Глава 5 Вестники мира
Глава 5
Вестники мира
Молодой граф Румянцев прибыл в Петергоф, к императорскому двору, 23 июля и вручил Екатерине II письмо фельдмаршала с известием о мире. Императрица пожаловала вестника из полковников в генерал-майоры. Как ждали этого мать его, Екатерина Михайловна, бабушка Мария Андреевна, гофмейстерина ее величества, тетка Прасковья Александровна Брюс, статс-дама ее величества! Вся многочисленная родня Румянцевых с особенной радостью праздновала заключение мира с Турцией.
А через несколько дней прибыли в Петергоф князь Репнин и граф Воронцов с подписанными документами о мире. Тут уж не оставалось никаких сомнений, что кончилась война и заключен мир, «коему от времен толь славного и полезного для России Ништадтского мира ни одного подобного не было», говорилось в правительственном сообщении от 3 августа 1774 года.
Екатерина II не скрывала своей радости и довольства не только самим по себе миром, прекращавшим разорительную войну, но особенно и тем, что теперь она могла забрать из армии многих солдат, офицеров и генералов для подавления восстания Пугачева. За два дня до приезда графа Михаила Румянцева она подписала указ «нашему генералу и Новороссийской губернии генерал-губернатору Потемкину», в котором говорилось о необходимости уладить «умножившиеся беспокойства и замешательства в землях Новороссийской губернии с сечею Запорожскою», «рассмотреть сие дело и прекратить тем все оные единожды навсегда».
А еще через несколько дней императрица написала Потемкину записку: «Батенька, пошлите повеления в обе армии, чтоб, оставя самое нужное число генералов при войсках для возвращения полков в Русь, чтоб генерал-поручики и генерал-майоры ехали каждый из тех, коим велено быть при дивизии Казанской, Нижегородской, Московской, Севской и прочих бунтом зараженных мест, в тех местах, где они расписаны иметь свое пребывание…»

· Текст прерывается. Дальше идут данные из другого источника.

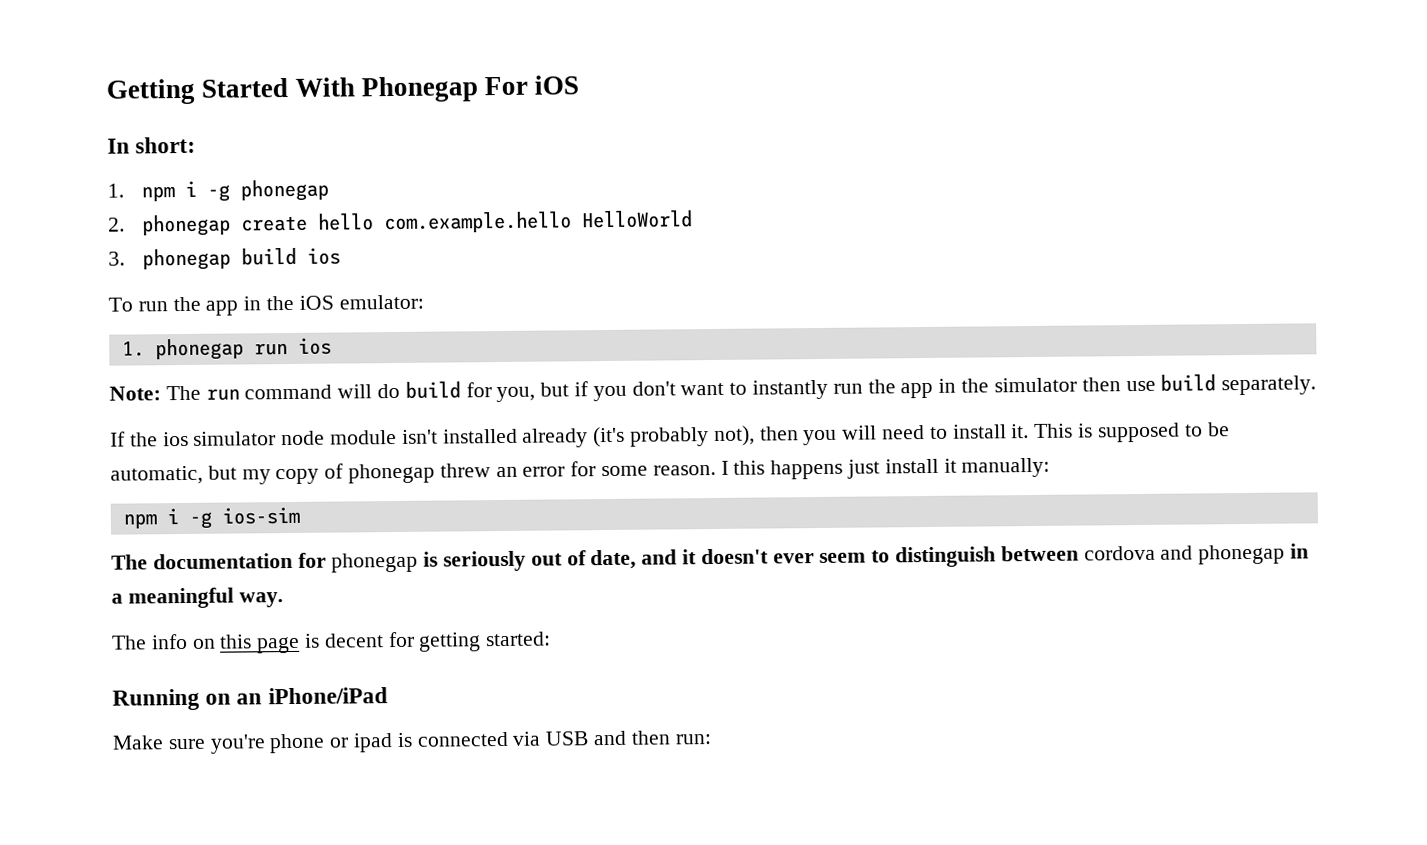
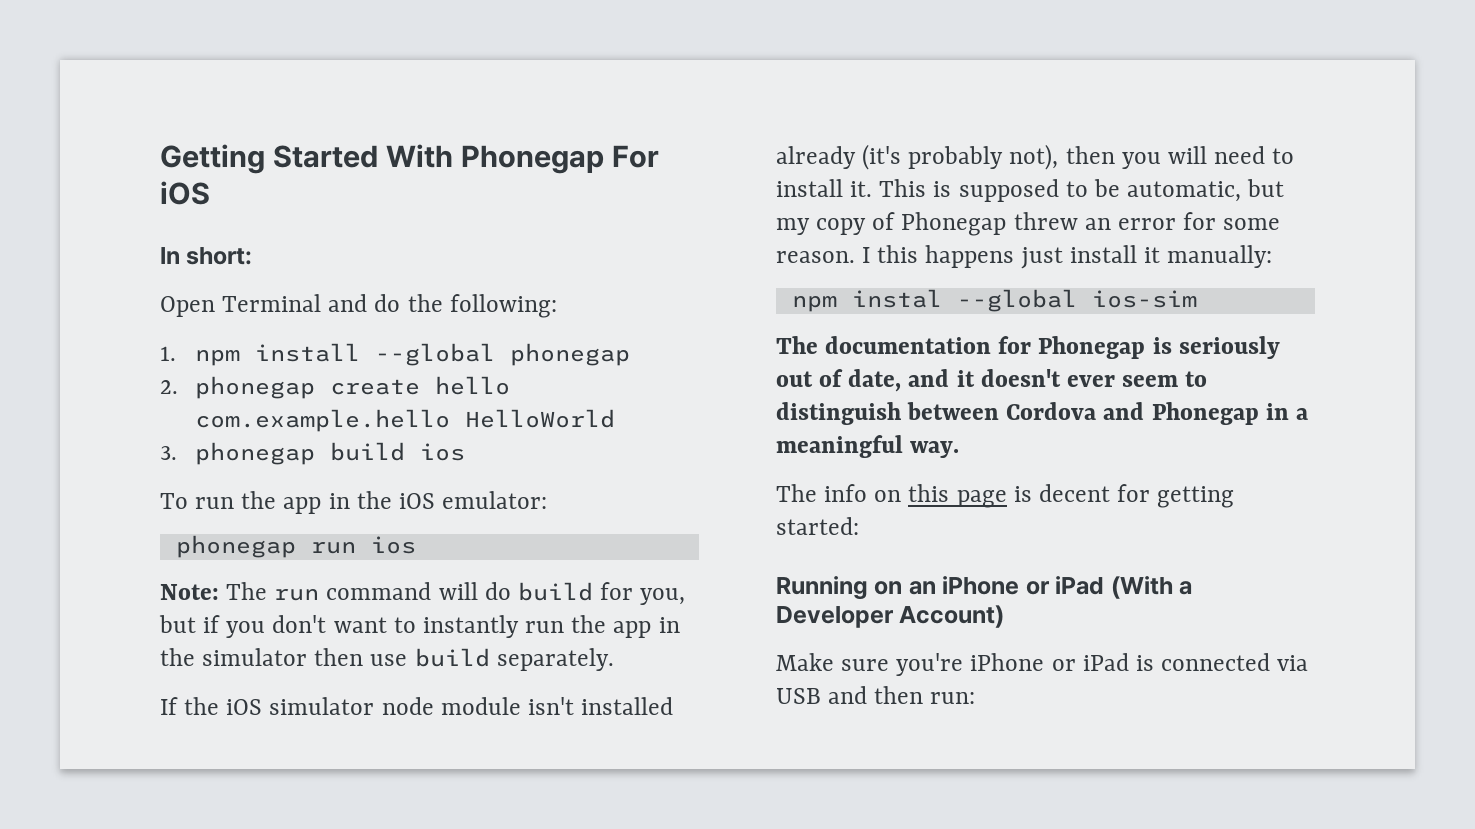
(197, 145) none -> [160,294,557,318] // Open Terminal and do the following:
[184,180,230,202] i -g -> [255,343,496,366] install --global
[121,341,145,357] 1. -> (548, 500) none
[162,431,189,447] ios -> [226,699,263,715] iOS
[348,463,436,484] phonegap -> [901,212,1007,236] Phonegap
[166,508,212,529] i -g -> [851,289,1077,312] instal --global
[331,552,419,573] phonegap -> [1038,336,1146,359] Phonegap
[1083,544,1286,565] cordova and phonegap -> [1006,402,1259,425] Cordova and Phonegap
[267,687,388,705] iPhone/iPad -> [942,576,1193,599] [776,605,1005,628] iPhone or iPad (With a Developer Account)
[269,733,394,754] phone or ipad -> [970,653,1129,671] iPhone or iPad

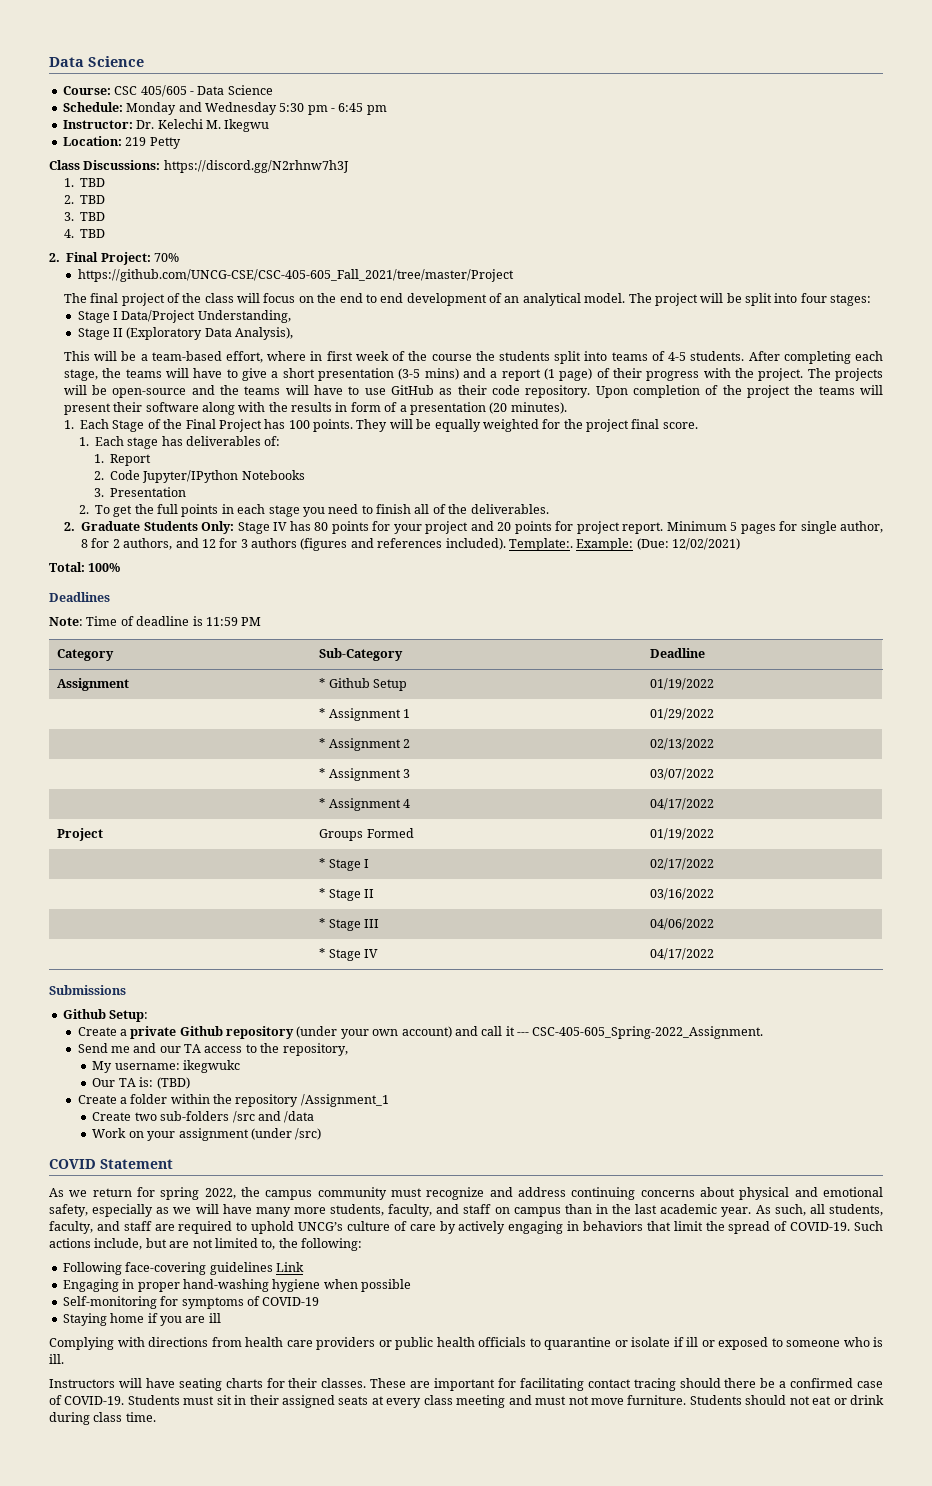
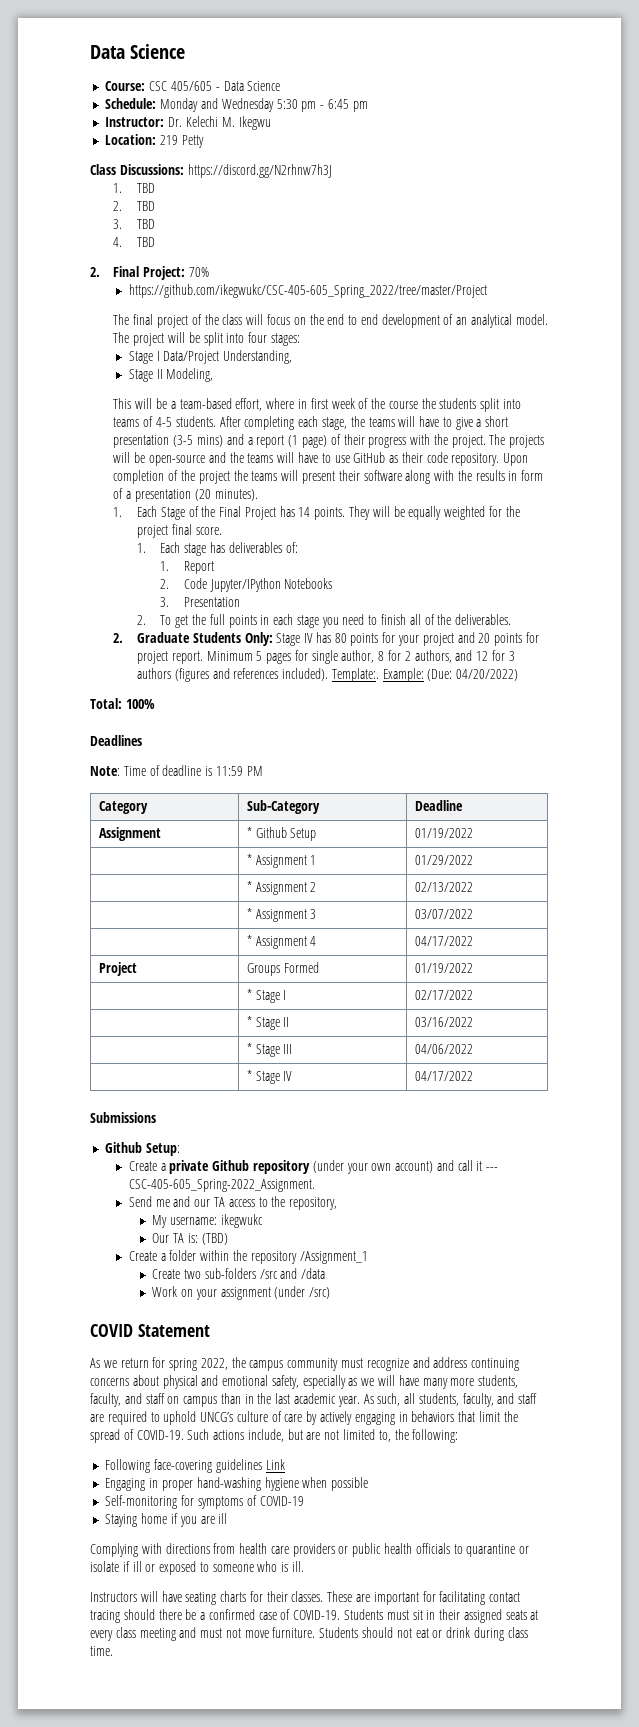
[77,269,514,282] https://github.com/UNCG-CSE/CSC-405-605_Fall_2021/tree/master/Project -> [128,284,487,298] https://github.com/ikegwukc/CSC-405-605_Spring_2022/tree/master/Project
[126,327,294,340] (Exploratory Data Analysis), -> [166,368,214,382] Modeling,
[288,420,310,429] 100 -> [298,507,311,517] 14
[672,538,741,550] 12/02/2021) -> [456,669,519,681] 04/20/2022)

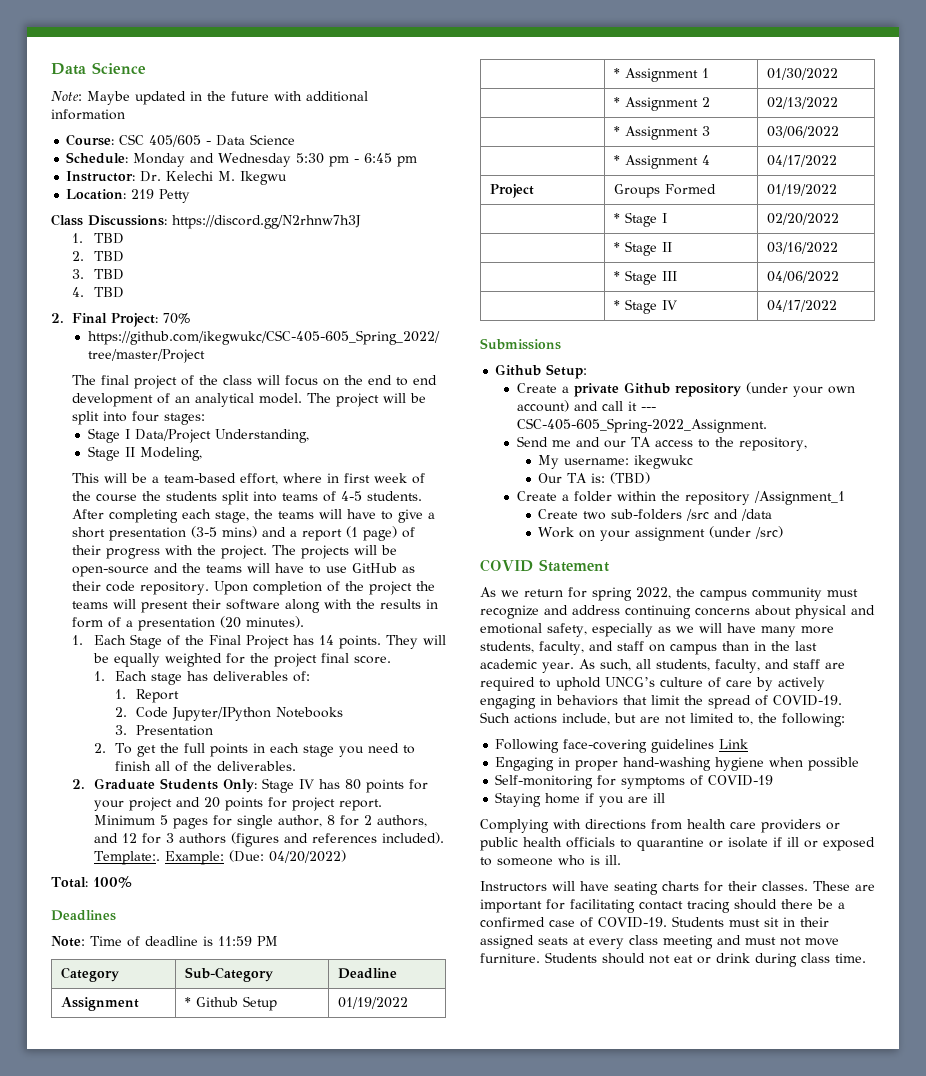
[90,44,186,59] Data Science -> [51,62,146,75] [51,91,368,105] [51,109,125,120] Data Science // Note: Maybe updated in the future with additional information
[414,855,473,865] 01/29/2022 -> [767,68,839,80] 01/30/2022
[414,909,473,919] 03/07/2022 -> [767,126,840,138] 03/06/2022
[414,990,473,1000] 02/17/2022 -> [767,213,840,225] 02/20/2022

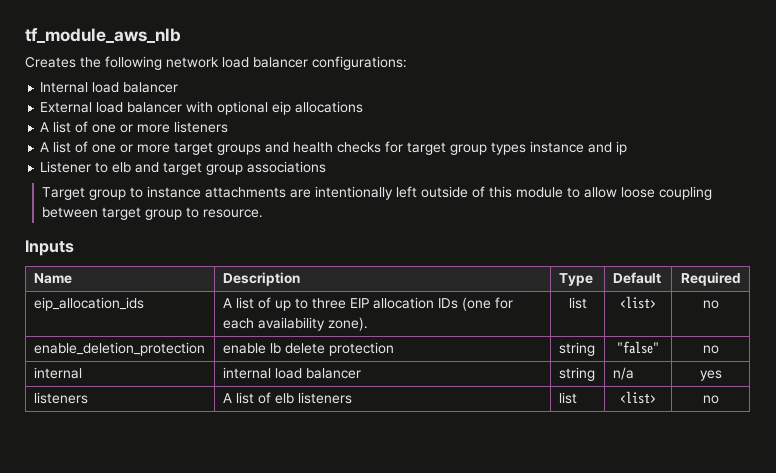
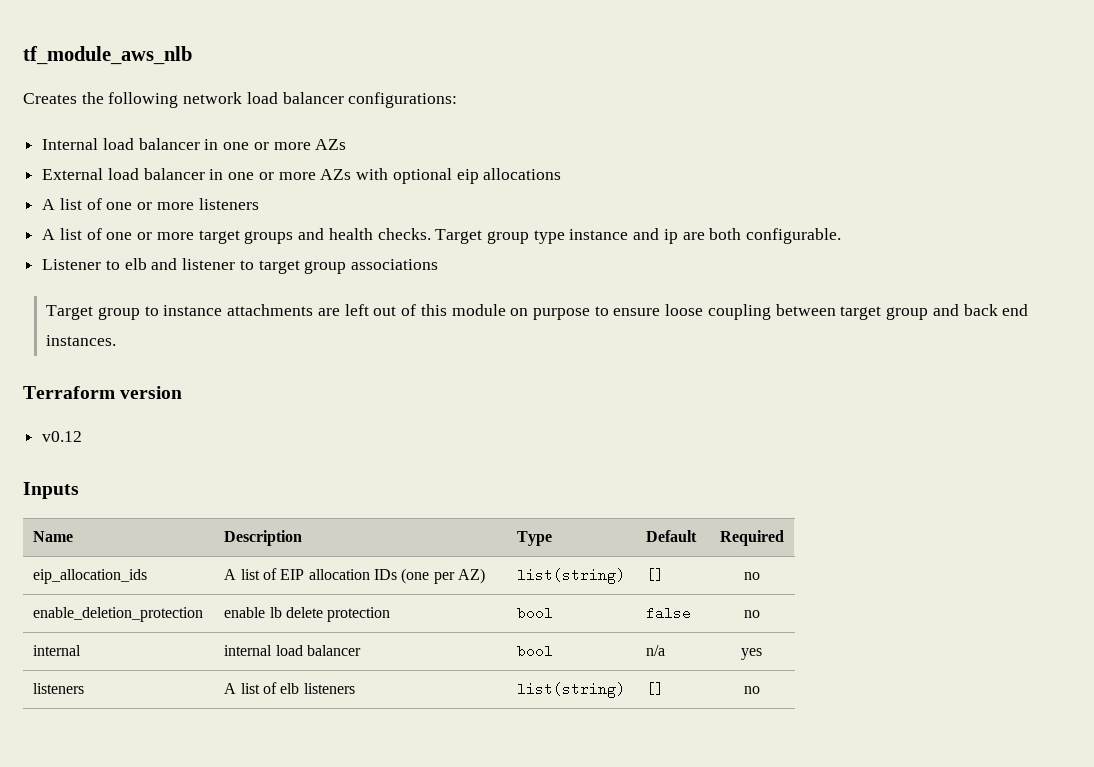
[40,102,183,113] // External load balancer -> [204,139,347,150] [42,168,352,180] in one or more AZs // External load balancer in one or more AZs
[337,141,527,155] checks for target group types -> [377,228,565,244] checks. Target group type
(628, 148) none -> [682,228,842,244] are both configurable.
(160, 167) none -> [182,258,254,270] listener to
[314,186,617,200] intentionally left outside of this module to allow -> [344,304,661,320] left out of this module on purpose to ensure
[185,207,263,218] to resource. -> [932,304,1029,316] [46,335,117,346] [23,386,183,399] [42,431,83,442] and back end instances. // Terraform version // v0.12
[274,298,346,311] up to three -> (277, 574) none
[494,297,513,309] [222,317,368,331] [568,297,587,309] [620,296,656,309] for each availability zone). | list | <list> -> [433,568,485,584] [517,568,626,584] [646,568,665,582] per AZ) | list(string) | []
[558,342,595,356] [617,341,659,354] string | "false" -> [517,606,554,620] [646,606,692,620] bool | false
[558,367,595,381] string -> [517,644,554,658] bool
[558,392,577,404] [620,391,656,404] list | <list> -> [517,682,626,698] [646,682,665,696] list(string) | []

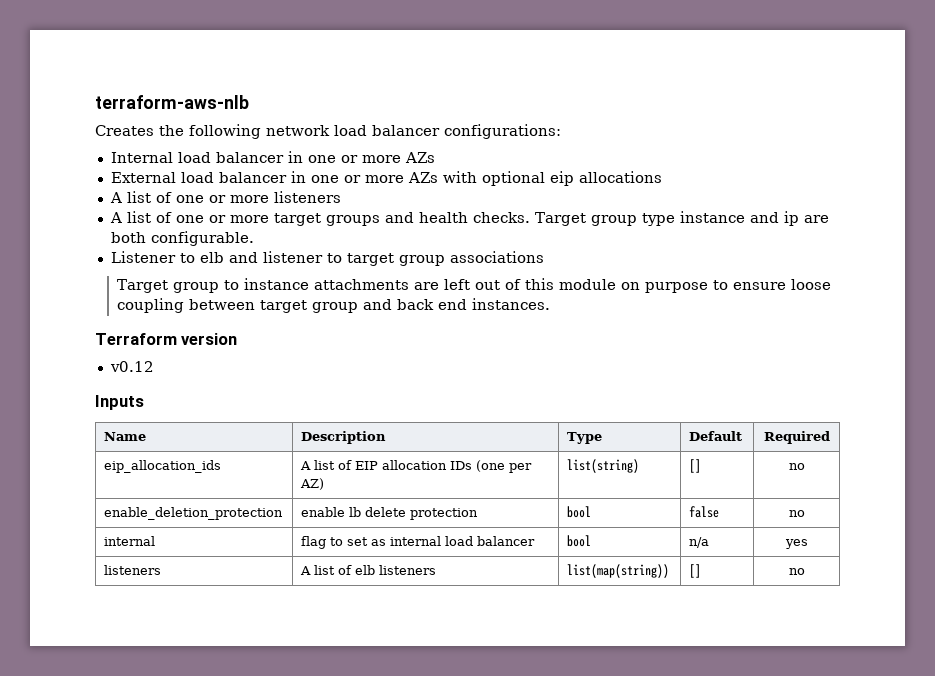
[23,46,192,65] tf_module_aws_nlb -> [95,95,249,109] terraform-aws-nlb
(82, 650) none -> [301,536,387,549] flag to set as
[517,682,626,698] list(string) -> [567,564,670,578] list(map(string))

Как раз в эти дни Екатерина II редактировала рескрипт, подготовленный графом Паниным, о назначении генерала Петра Панина главнокомандующим по усмирению Пугачевского восстания. Над этим черновым проектом Екатерина явно потешается в собственноручной записке к любезному ее сердцу Потемкину: «Увидишь, голубчик, из приложенных при сем штук, что господин граф Панин из братца своего изволит делать властителя с беспредельною властию в лучшей части империи, то есть Московской, Нижегородской, Казанской и Оренбургской губернии… что если я сие подпишу, то не токмо князь Волконский будет и огорчен и смешон, но я сама ни малейше не сбережена, но пред всем светом первого враля и мне персонального оскорбителя, побоясь Пугачева, выше всех смертных в империи хвалю и возвышаю. Вот вам книга в руки: изволь читать и признавай, что гордые затеи сих людей всех прочих выше…»
Посылая новые полки против Пугачева и давая всю полноту власти Петру Панину, Екатерина II предупреждала его, зная его жестокий характер, что исполнение «сего государственного дела не в том одном долженствует состоять, чтоб поражать, преследовать и истреблять злодеев, оружие противу нас и верховной нашей власти восприявших, но паче в том, чтоб, поелику возможно сокращая пролитие крови заблуждающих, кое для матерного и человеколюбивого сердца нашего толь оскорбительно, возвращать их на путь исправления чрез истребление мглы, духи их помрачившей, восстановлять везде повиновение, покой и безопасность внутреннего гражданского общежития…».
В это время при императорском дворе все большую силу забирал Потемкин. Екатерина II в письме к Гримму 14 июля в ответ на его намек, что она неучтиво обошлась с Васильчиковым, писала: «Я догадываюсь, откуда происходит ваше маленькое сомнение, бьюсь об заклад, от того, что в вашем присутствии я удалилась от некоего прекрасного, но очень скучного гражданина, который тотчас же был замещен, не знаю сама, как это случилось, одним из самых великих, из самых смешных и забавных оригиналов нынешнего железного века…»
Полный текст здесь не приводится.